Jose Fernando Juan
Profesor del Colegio Amorós

Si la Navidad es Pascua, ¿hay resurrección?


Compartir

Si esto trata de vivir de vacaciones, y por tanto “un tiempo vacío” al que corresponde “vagar” o “vaguear”, la vida será de una manera. Si esto va de una fiesta, de una celebración con motivo, será de otra. Por cierto, que se notará después más que antes, siguiendo el famoso emblema del buen discernimiento: “Por sus frutos, los conoceréis”.



Parte de la lógica de la “secularización”, que no es un devenir histórico sin más, sino que está cargado de decisiones e intenciones por vaciar la cultura occidental de sus raíces, es que la Navidad desaparezca consumida entre luces despampanantes, un consumo desbocado y unas reuniones que, en no pocas ocasiones, carecen de motivo de encuentro. Por cierto, “encuentro” expresa, como nunca, la sed de la persona de la modernidad, posmodernidad o antiposmodernidad. Parte de esta lógica se ha adueñado del tiempo de los cristianos, dejando en reducto el motivo de este tiempo. No es lo mismo “vacacionar” que “descansar” o “recrear”. Las dos últimas son bíblicas, hunden su raíz en la Escritura.
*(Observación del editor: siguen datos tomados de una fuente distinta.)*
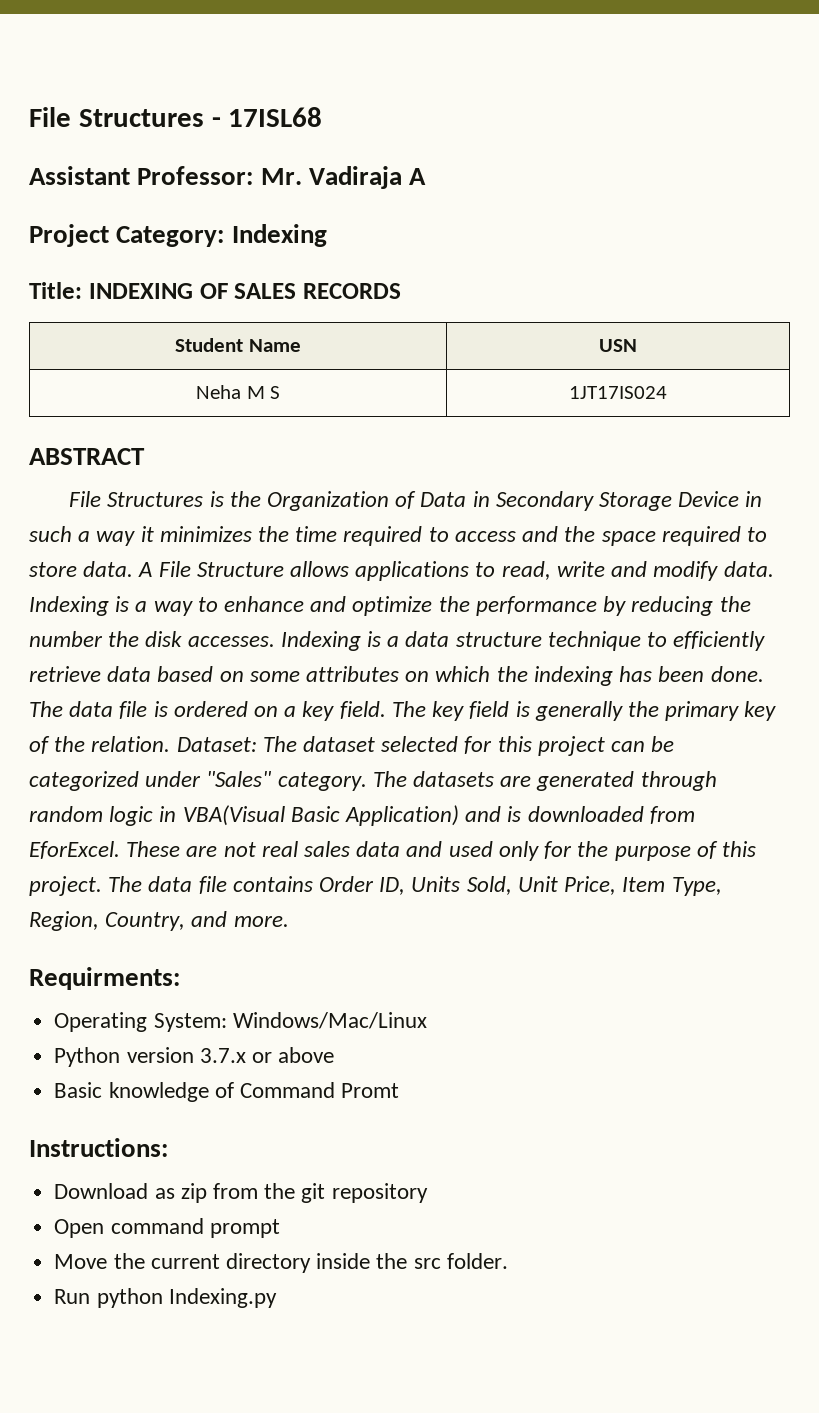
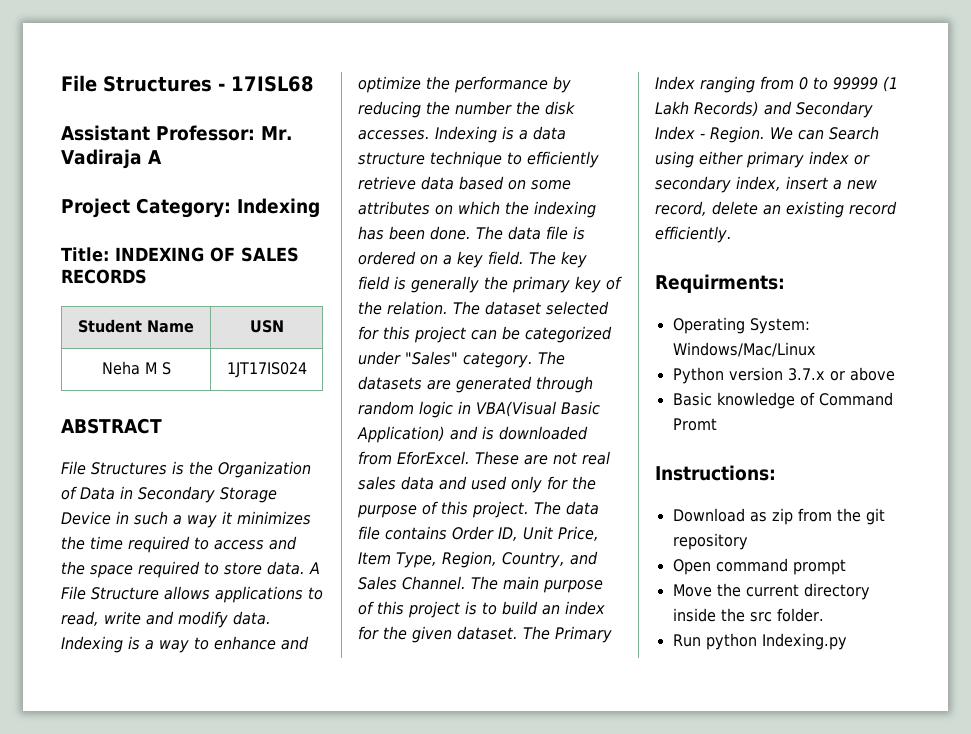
[176,737,257,752] Dataset: -> (448, 308) none
[411,876,512,895] Units Sold, -> (518, 534) none
[233,915,289,927] more. -> [358,576,603,593] [358,601,605,618] [358,626,612,643] [655,76,898,93] [655,101,873,118] [655,126,879,143] [655,151,870,168] [655,176,877,193] [655,201,897,218] [655,226,732,243] Sales Channel. The main purpose of this project is to build an index for the given dataset. The Primary Index ranging from 0 to 99999 (1 Lakh Records) and Secondary Index - Region. We can Search using either primary index or secondary index, insert a new record, delete an existing record efficiently.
Otro apunte más. Las celebraciones son cansadas, especialmente para quienes las preparan y trabajan por ellas. Hay que agradecer el esfuerzo de quienes siguen procurando que así sea. Especialmente tantas mujeres que sostienen con su entrega vínculos que, de otro modo, se debilitarían. Principalmente ellas siguen soportando las cargas de estos cuidados familiares y nutren de motivos y detalles las fiestas que todos ansiamos celebrar. Ellas mantienen el motivo, calladamente en ocasiones, de este tiempo y velan desde el adviento, al ritmo de sus cuatro velas. No es que se consuman, ni se gaste, sino que dan su vida.

Adornos de Navidad/EFE

El paso

A este tiempo también se le llama “pascua”, es decir, “paso”. Por dos razones. Porque algo ocurre, porque algo sucede, porque no es tiempo abandonado a la nada de la casualidad o del sin-sentido. Y porque hay un paso, una transformación. Se celebra para llegar a la cumbre y saciarse en la fuente. Se celebra para cambiar la realidad en su monótono sucederse y romper su ritmo rutinario. Se celebra porque conviene recordar que la esperanza se realiza. Y no es lo mismo que te lo cuenten a que lo celebres. En el caso de celebrarlo, se vive. En el anuncio las palabras pueden llegar o no, pero si se participa del encuentro y de la fiesta el cuerpo, la carne recibe lo que está ocurriendo y portará su huella, herida o signo.    

La pregunta para este tiempo, de extrema dificultad para mostrar culturalmente la Buena Noticia por el ahogo provocado por tanta carga social y política, es si después, como cristianos, seremos capaces de mostrar algo, de llevar algo con nosotros que sea visible para los demás. Enero, pasadas las fiestas, será el escenario en el que se cumplirá la profecía de los analistas sociológicos de nuestro tiempo y llegará el estrés posvacacional, la cuesta insalvable de los gastos realizados y las hipotecas hechas, o el “blue Monday” síntoma de una cultura del desgaste vital. Enero es el tiempo de las rebajas existenciales, de la compra al precio que sea. ¿No será el mejor escenario, como si se tratara de un desierto, para dejar traslucir la Vida recibida, la salvación en germen e iniciándose, la comunión más profunda, la alegría inesperada e inolvidable? ¿No será en enero cuando los cristianos tengamos algo que decir, en forma de frutos y acciones, con gestos y rostro a nuestros contemporáneos? ¿No tendremos algo que hacer en enero realmente apasionante? ¿O todo termina el 5 o el 6, aguantando como se pueda hasta el retorno a lo cotidiano?